Sie haben morgens recht und nachmittags frei – so zumindest das gängige Vorurteil gegenüber Lehrern aller Art. Bei Alexandra Hoffmann (35), Leiterin der Sprach­heil­schule Sig­maringen, stimmt das alles nicht so ganz. Wir haben die engagierte Lehrerin und Schulleiterin einen Schultag lang begleitet. Das Porträt.

Text: Eva Huchler

07:20 Uhr: Licht an in der Sprach­heil­schule Sig­ma­rin­gen. Eigent­lich ist Alex­an­dra Hoff­mann keine Frühauf­ste­he­rin, doch es gilt, das noch ruhige Schul­haus zu nut­zen: PC hoch­fah­ren, den Anruf­be­ant­wor­ter abhören. Muss noch etwas spon­tan für den Tag orga­ni­siert wer­den? Hat sich jemand krank gemel­det?

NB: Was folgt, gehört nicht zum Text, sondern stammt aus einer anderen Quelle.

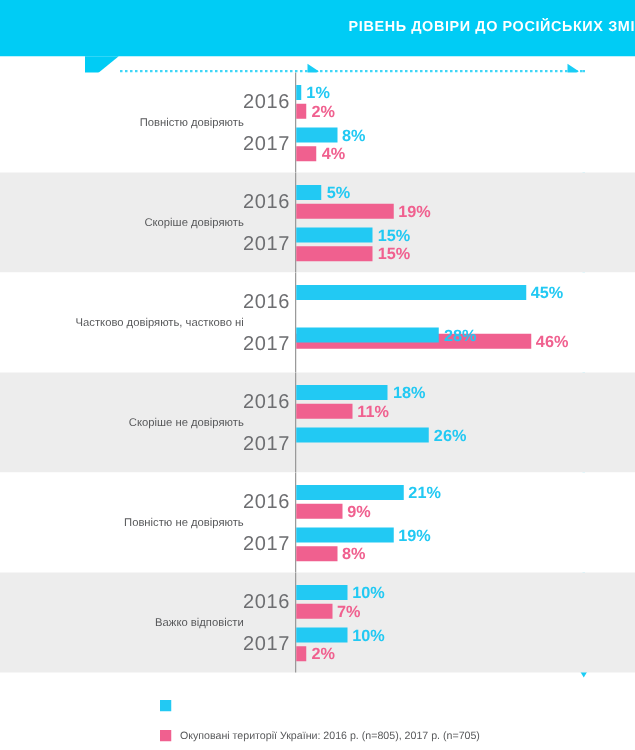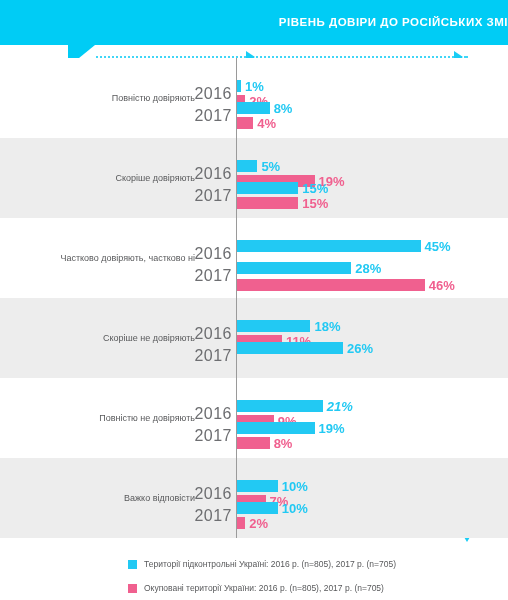--- a/index.html
+++ b/index.html
@@ -127,21 +127,21 @@
     height: 80px;
     background: #9a9a9a;
   }
 
   .year-block {
     position: absolute;
     left: 0;
     width: 508px;
     height: 32px;
   }
-  .year-block.y-first { top: 20px; }
+  .year-block.y-first { top: 8px; }
   .year-block.y-second { top: 42px; }
 
   .year-label {
     position: absolute;
     left: 150px;
     width: 82px;
     text-align: right;
     top: 50%;
     transform: translateY(-50%);
     font-size: 16px;
@@ -318,21 +318,21 @@
         </div>
       </div>
     </div>
     <div class="group plain">
       <div class="cat-label">Повністю не довіряють</div>
       <div class="axis"></div>
       <div class="year-block y-first">
         <div class="year-label">2016</div>
         <div class="bar-row r-blue" style="width: 145.68px;">
           <div class="bar blue" style="width: 85.68px;"></div>
-          <div class="bar-value blue" style="left: 89.68px; font-style: italic;">21%</div>
+          <div class="bar-value blue" style="left: 89.68px;">21%</div>
         </div>
         <div class="bar-row r-pink" style="width: 96.72px;">
           <div class="bar pink" style="width: 36.72px;"></div>
           <div class="bar-value pink" style="left: 40.72px;">9%</div>
         </div>
       </div>
       <div class="year-block y-second">
         <div class="year-label">2017</div>
         <div class="bar-row r-blue" style="width: 137.52px;">
           <div class="bar blue" style="width: 77.52px;"></div>
@@ -368,19 +368,18 @@
           <div class="bar pink" style="width: 8.16px;"></div>
           <div class="bar-value pink" style="left: 12.16px;">2%</div>
         </div>
       </div>
     </div>
   </div>
 
 <div id="legend">
   <div class="legend-row l-1">
     <span class="legend-swatch blue"></span>
-    <span class="legend-text">Території підконтрольні Україні:  2016 р. (n=805), 2017 р. (n=705)</span>
   </div>
   <div class="legend-row l-2">
     <span class="legend-swatch pink"></span>
     <span class="legend-text">Окуповані території України: 2016 р. (n=805), 2017 р. (n=705)</span>
   </div>
 </div>
 
 </body></html>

07:30 Uhr: Nun kom­men die 50 Schüler und Kin­der­gar­ten­kin­der der Sprach­heil­schule. Die Schul­lei­te­rin geht zum Ein­gang. Sie begrüßt die Klei­nen, hilft beim Umzie­hen und passt auf, dass jedes Kind sein Klas­sen­zim­mer fin­det. Am Anfang des Schul­jah­res ist das beson­ders wich­tig, wenn die neuen Kin­der­gar­ten­kin­der und Erstklässler noch nicht genau wis­sen, wie alles so funk­tio­niert in der Lass­berg­schule.

07:55 Uhr: Der Schul­gong ertönt, jetzt beginnt die erste Stunde. Alex­an­dra Hoff­mann stimmt sich mit ihrer Kol­le­gin aus dem Schul­se­kre­ta­riat ab. Dort war­tet auch schon die Post. Die nächste Kol­le­gin steht auf dem Flur. Sie gibt einen Fort­bil­dungs­an­trag ab und möchte sich mit der Schul­lei­te­rin über die The­ra­pie­pla­nung für ein Kind aus­tau­schen. Wo hat Patrick Fort­schritte gemacht und wo braucht er noch mehr Unterstützung? Eig­net sich für ihn Ein­zelförde­rung oder die Arbeit in einer Klein­gruppe bes­ser? Drin­nen klin­gelt das Tele­fon. Für ein neues Schul­kind fehlt der Förder­be­scheid vom Schul­amt. Die Dame am Tele­fon ver­si­chert, dass der Bescheid kommt – spätes­tens nächste Woche.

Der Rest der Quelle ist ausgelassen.